* _What the exercise asks_: What are the lines from the one with "2024-08-30 | BPL: 10.99 -> 11.02" through the end of the records below, written out exactly and without the pictures?

* _Data for analysis_:
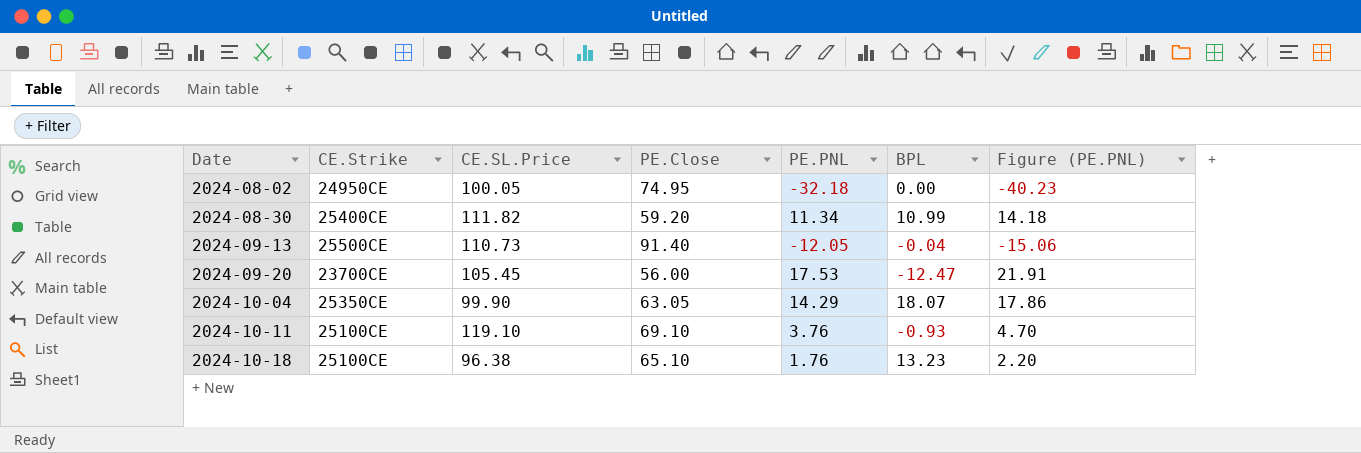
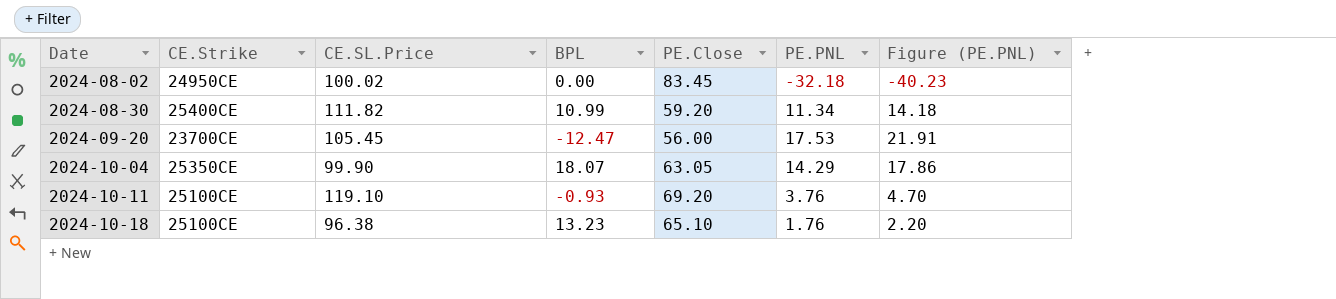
column BPL | position: 6 -> 4
row 2024-09-13: 25500CE | 110.73 | 91.40 | -12.05 | -0.04 | -15.06 -> none
2024-08-02 | CE.SL.Price: 100.05 -> 100.02
2024-08-02 | PE.Close: 74.95 -> 83.45
2024-10-11 | PE.Close: 69.10 -> 69.20

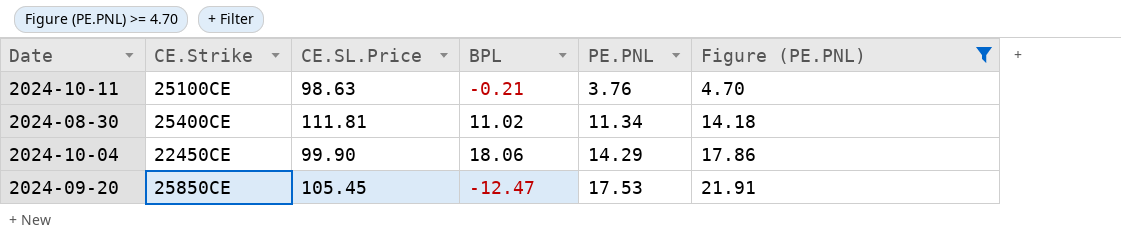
filter: none -> Figure (PE.PNL) >= 4.70
row order: Date ascending -> PE.PNL ascending
column PE.Close | position: 5 -> none
2024-10-11 | CE.SL.Price: 119.10 -> 98.63
2024-10-11 | BPL: -0.93 -> -0.21
2024-08-30 | CE.SL.Price: 111.82 -> 111.81
2024-08-30 | BPL: 10.99 -> 11.02
2024-10-04 | CE.Strike: 25350CE -> 22450CE
2024-10-04 | BPL: 18.07 -> 18.06
2024-09-20 | CE.Strike: 23700CE -> 25850CE

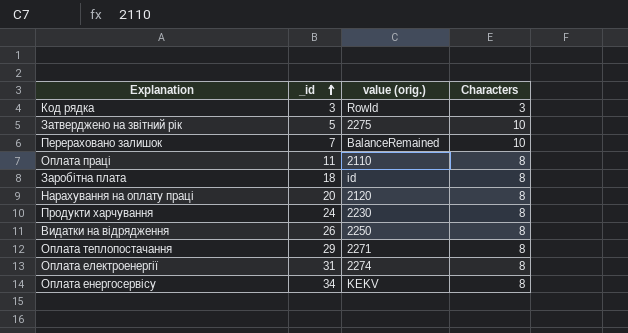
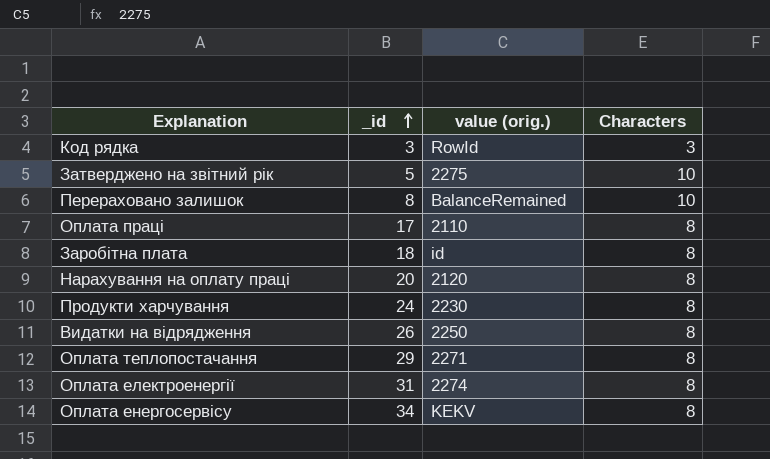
Перераховано залишок | _id: 7 -> 8
Оплата праці | _id: 11 -> 17

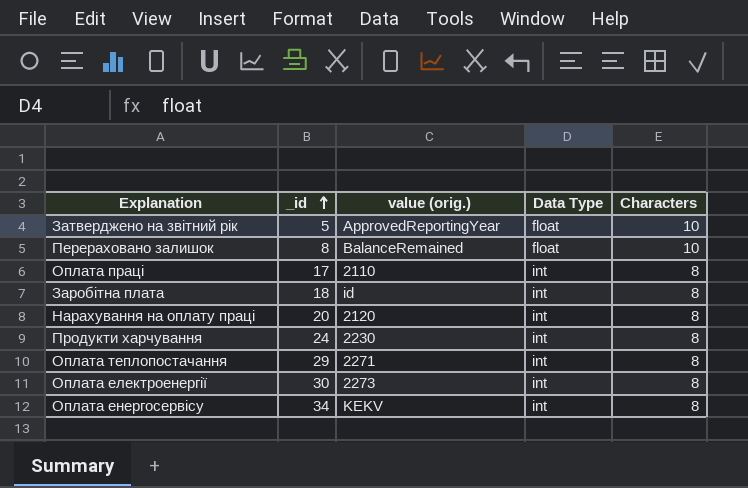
column Data Type | position: none -> 4
row Код рядка: 3 | RowId | 3 -> none
row Видатки на відрядження: 26 | 2250 | 8 -> none
Затверджено на звітний рік | value (orig.): 2275 -> ApprovedReportingYear
Оплата електроенергії | _id: 31 -> 30
Оплата електроенергії | value (orig.): 2274 -> 2273

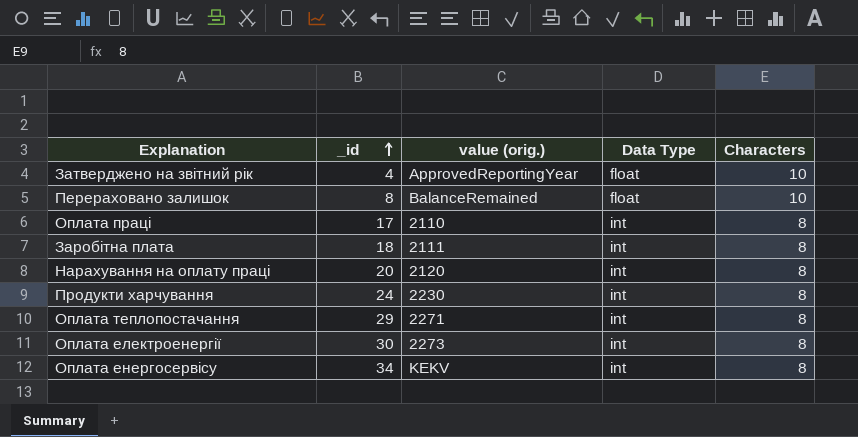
Затверджено на звітний рік | _id: 5 -> 4
Заробітна плата | value (orig.): id -> 2111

* _Written response_:
2024-08-30 | BPL: 10.99 -> 11.02
2024-10-04 | CE.Strike: 25350CE -> 22450CE
2024-10-04 | BPL: 18.07 -> 18.06
2024-09-20 | CE.Strike: 23700CE -> 25850CE

Перераховано залишок | _id: 7 -> 8
Оплата праці | _id: 11 -> 17

column Data Type | position: none -> 4
row Код рядка: 3 | RowId | 3 -> none
row Видатки на відрядження: 26 | 2250 | 8 -> none
Затверджено на звітний рік | value (orig.): 2275 -> ApprovedReportingYear
Оплата електроенергії | _id: 31 -> 30
Оплата електроенергії | value (orig.): 2274 -> 2273

Затверджено на звітний рік | _id: 5 -> 4
Заробітна плата | value (orig.): id -> 2111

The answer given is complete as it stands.